• _BRIEF_
In the entries below, find the lines with the word "that" and copy them.

• _MATERIAL TO PROCESS_
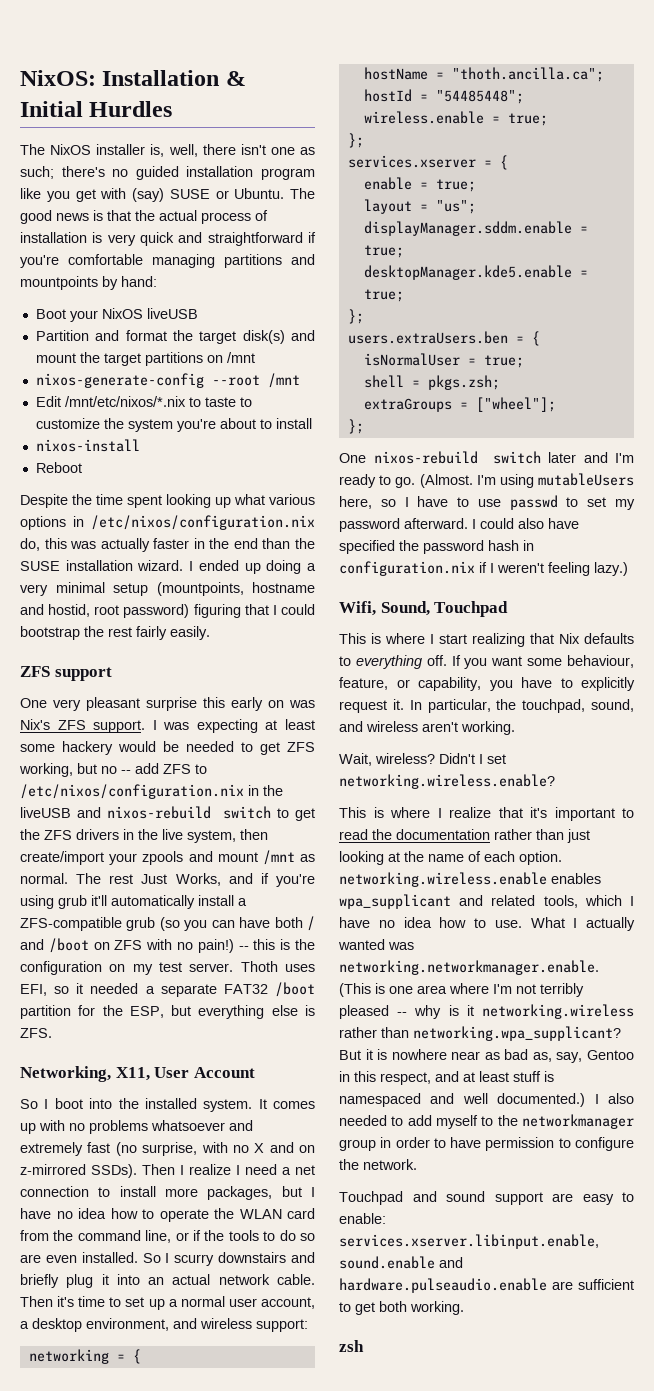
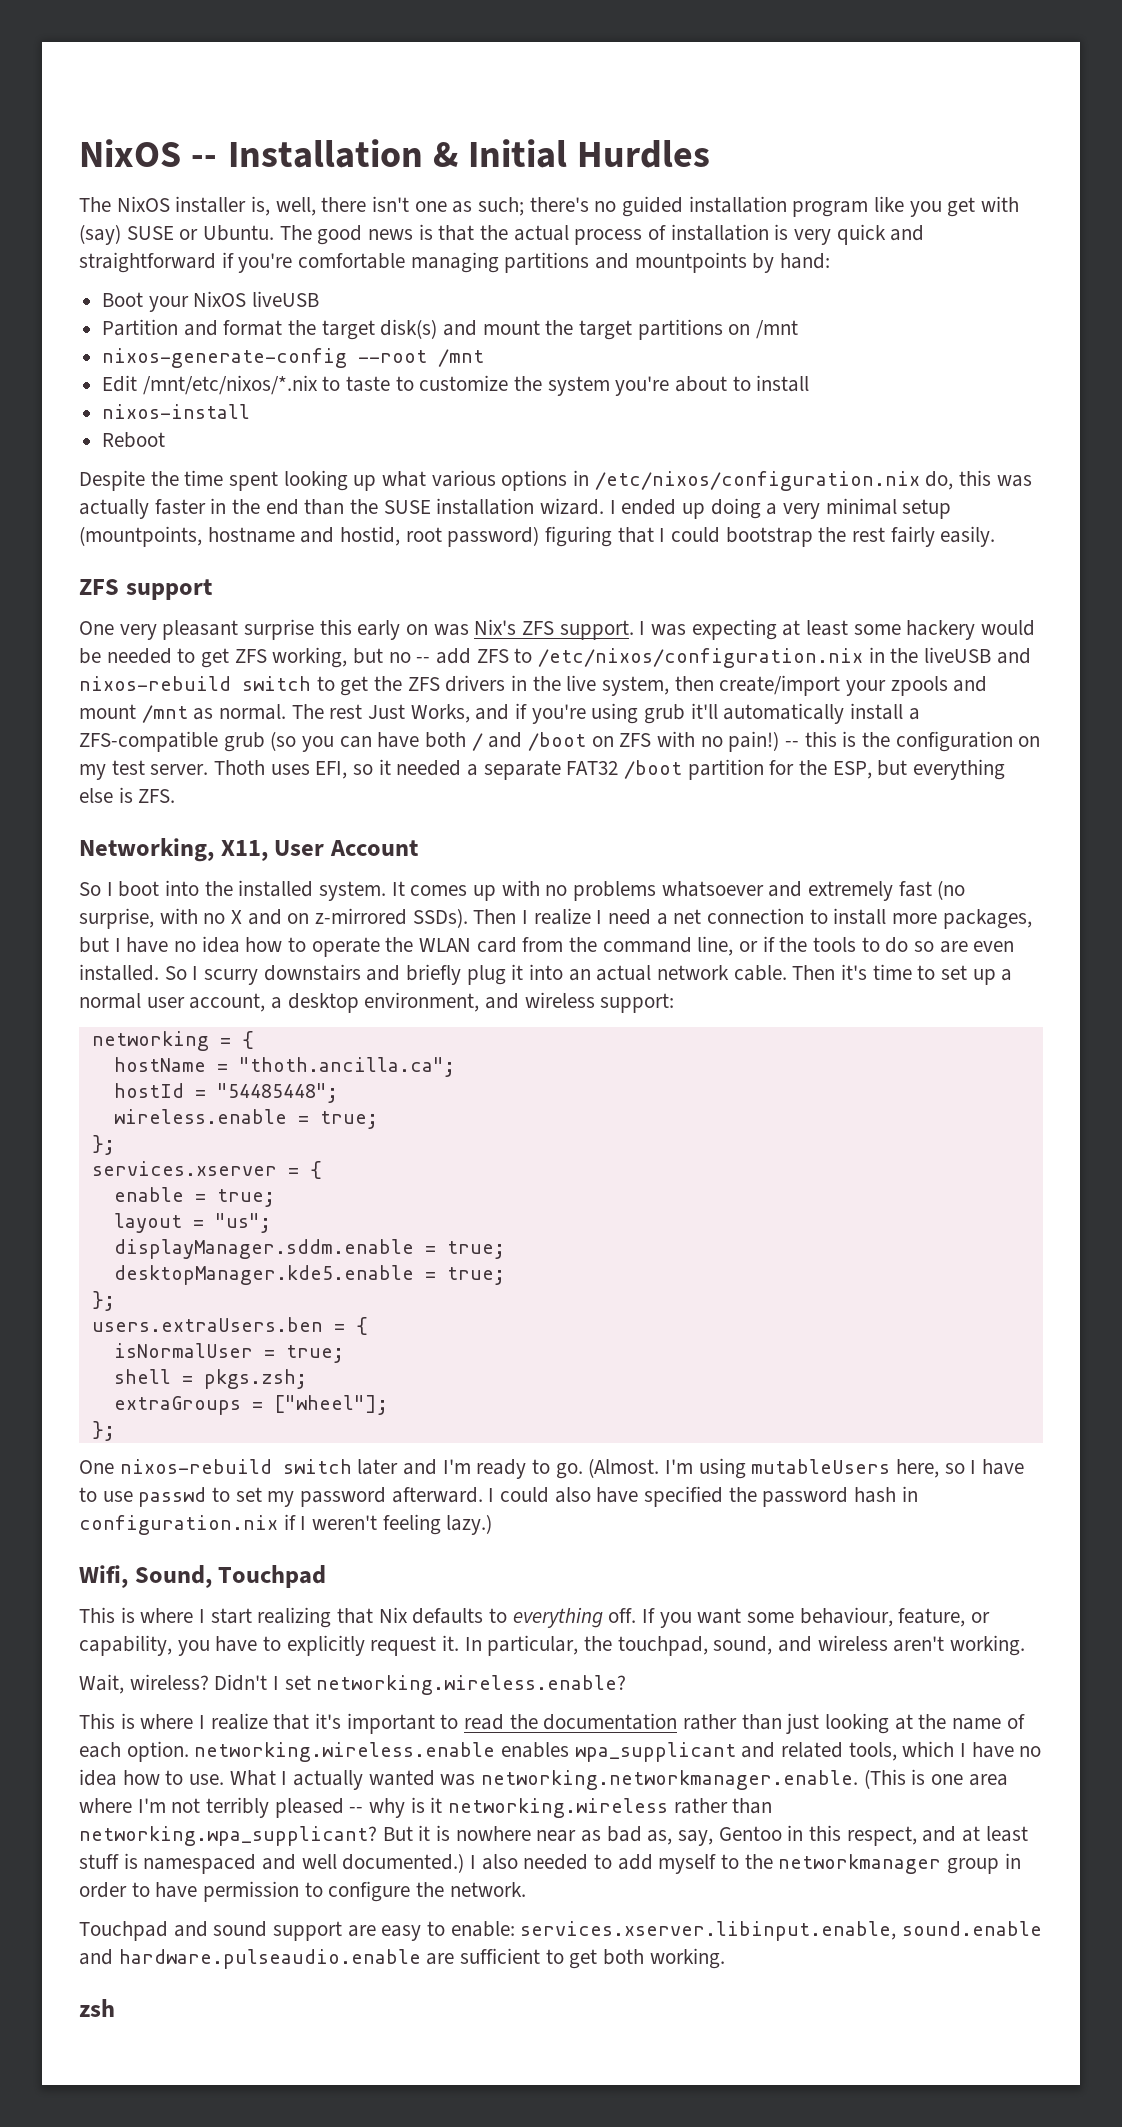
- NixOS: Installation & Initial Hurdles
+ NixOS -- Installation & Initial Hurdles

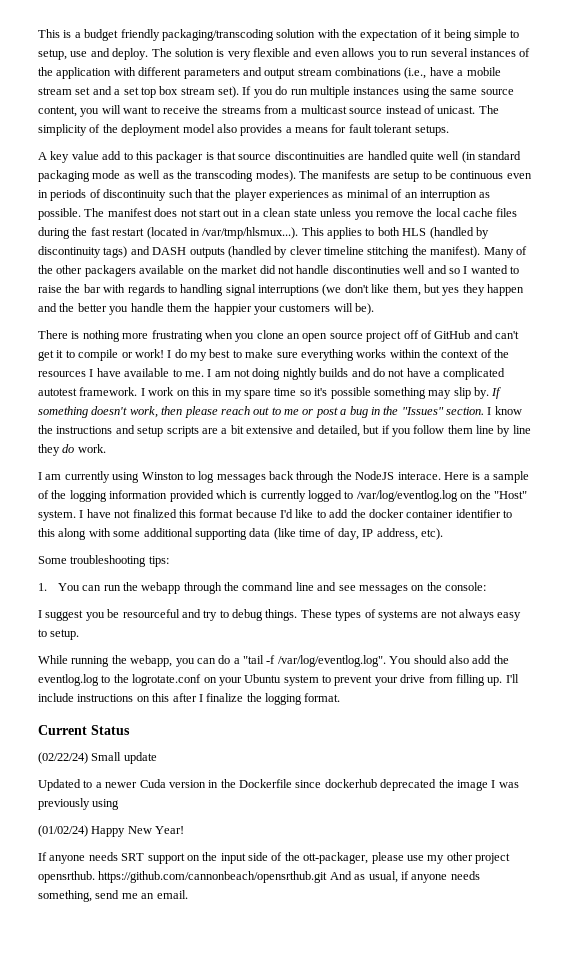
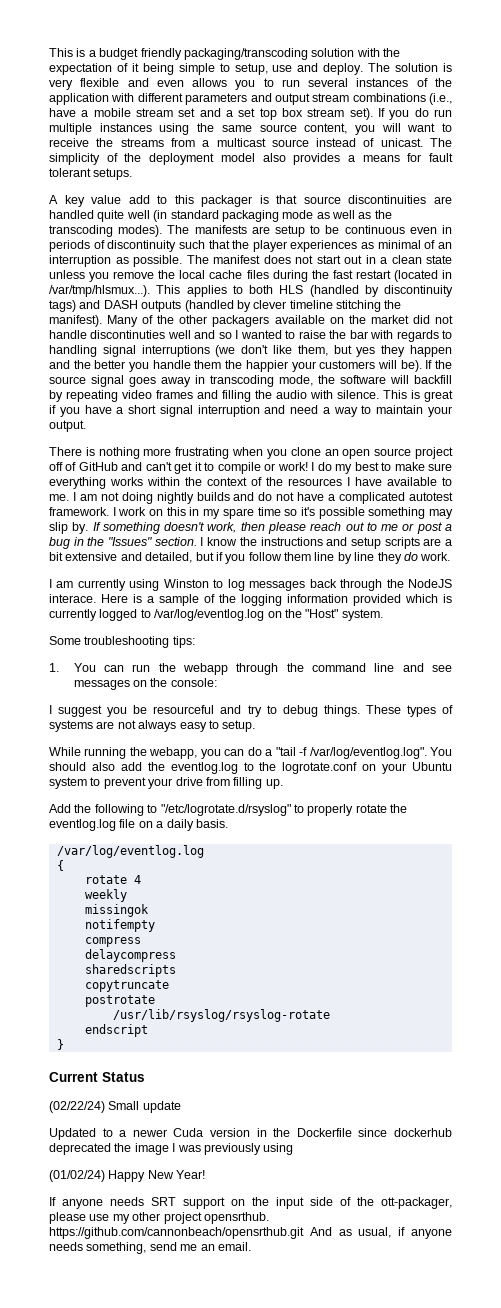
+ If the source signal goes away in transcoding mode, the software will backfill by repeating video frames and filling the audio with silence. This is great if you have a short signal interruption and need a way to maintain your output.
- I have not finalized this format because I'd like to add the docker container identifier to this along with some additional supporting data (like time of day, IP address, etc).
- While running the webapp, you can do a "tail -f /var/log/eventlog.log". You should also add the eventlog.log to the logrotate.conf on your Ubuntu system to prevent your drive from filling up. I'll include instructions on this after I finalize the logging format.
+ While running the webapp, you can do a "tail -f /var/log/eventlog.log". You should also add the eventlog.log to the logrotate.conf on your Ubuntu system to prevent your drive from filling up.
+ Add the following to "/etc/logrotate.d/rsyslog" to properly rotate the eventlog.log file on a daily basis.
+ /var/log/eventlog.log
+ {
+ rotate 4
+ weekly
+ missingok
+ notifempty
+ compress
+ delaycompress
+ sharedscripts
+ copytruncate
+ postrotate
+ /usr/lib/rsyslog/rsyslog-rotate
+ endscript
+ }

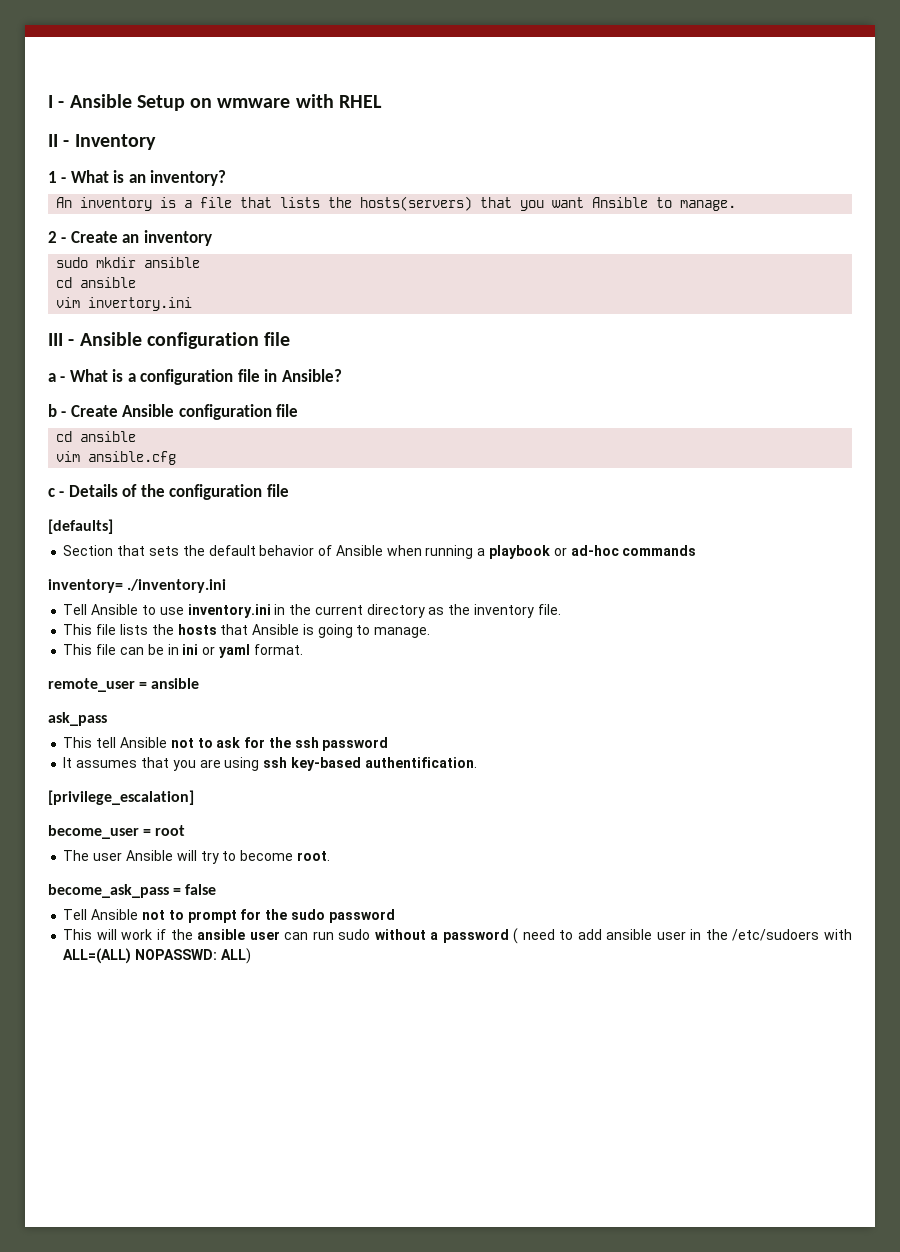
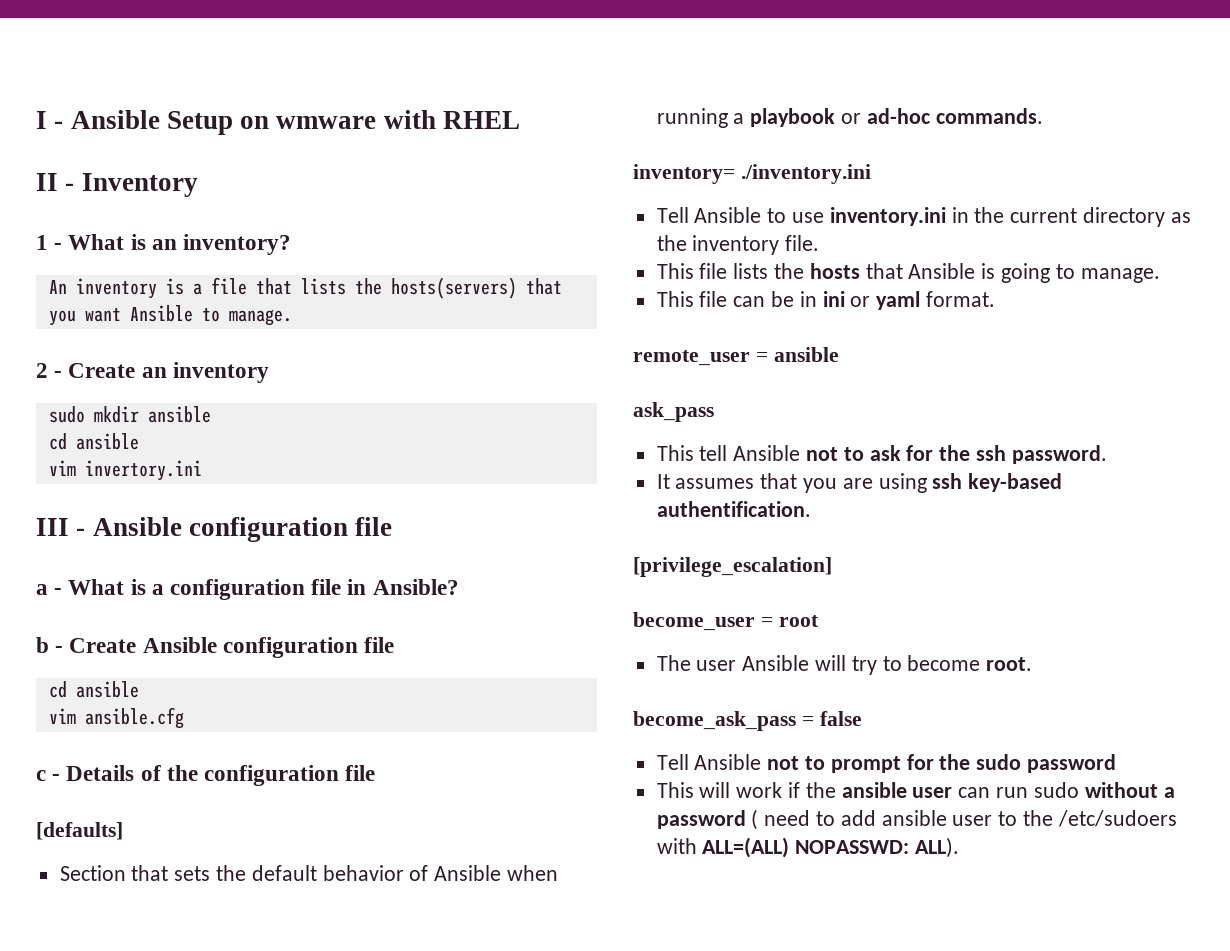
- Section that sets the default behavior of Ansible when running a playbook or ad-hoc commands
+ Section that sets the default behavior of Ansible when running a playbook or ad-hoc commands.
- This tell Ansible not to ask for the ssh password
+ This tell Ansible not to ask for the ssh password.
- This will work if the ansible user can run sudo without a password ( need to add ansible user in the /etc/sudoers with ALL=(ALL) NOPASSWD: ALL)
+ This will work if the ansible user can run sudo without a password ( need to add ansible user to the /etc/sudoers with ALL=(ALL) NOPASSWD: ALL).

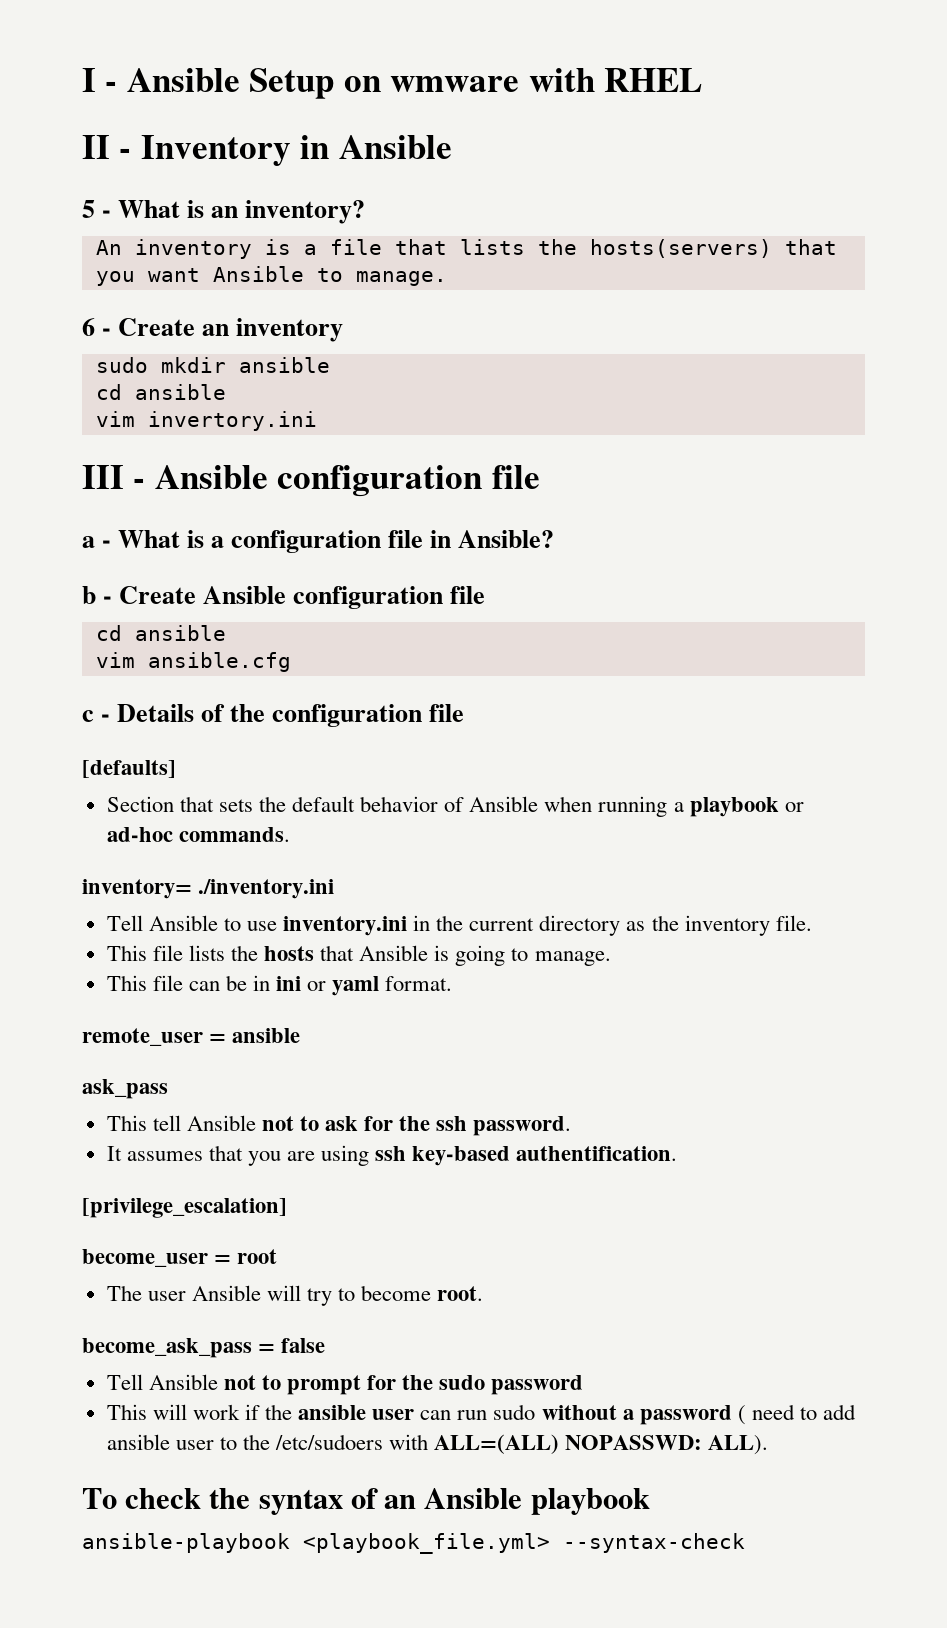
- II - Inventory
- 1 - What is an inventory?
+ II - Inventory in Ansible
+ 5 - What is an inventory?
- 2 - Create an inventory
+ 6 - Create an inventory
+ To check the syntax of an Ansible playbook
+ ansible-playbook <playbook_file.yml> --syntax-check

• _ANSWER FOR THE TASK_
- Section that sets the default behavior of Ansible when running a playbook or ad-hoc commands
+ Section that sets the default behavior of Ansible when running a playbook or ad-hoc commands.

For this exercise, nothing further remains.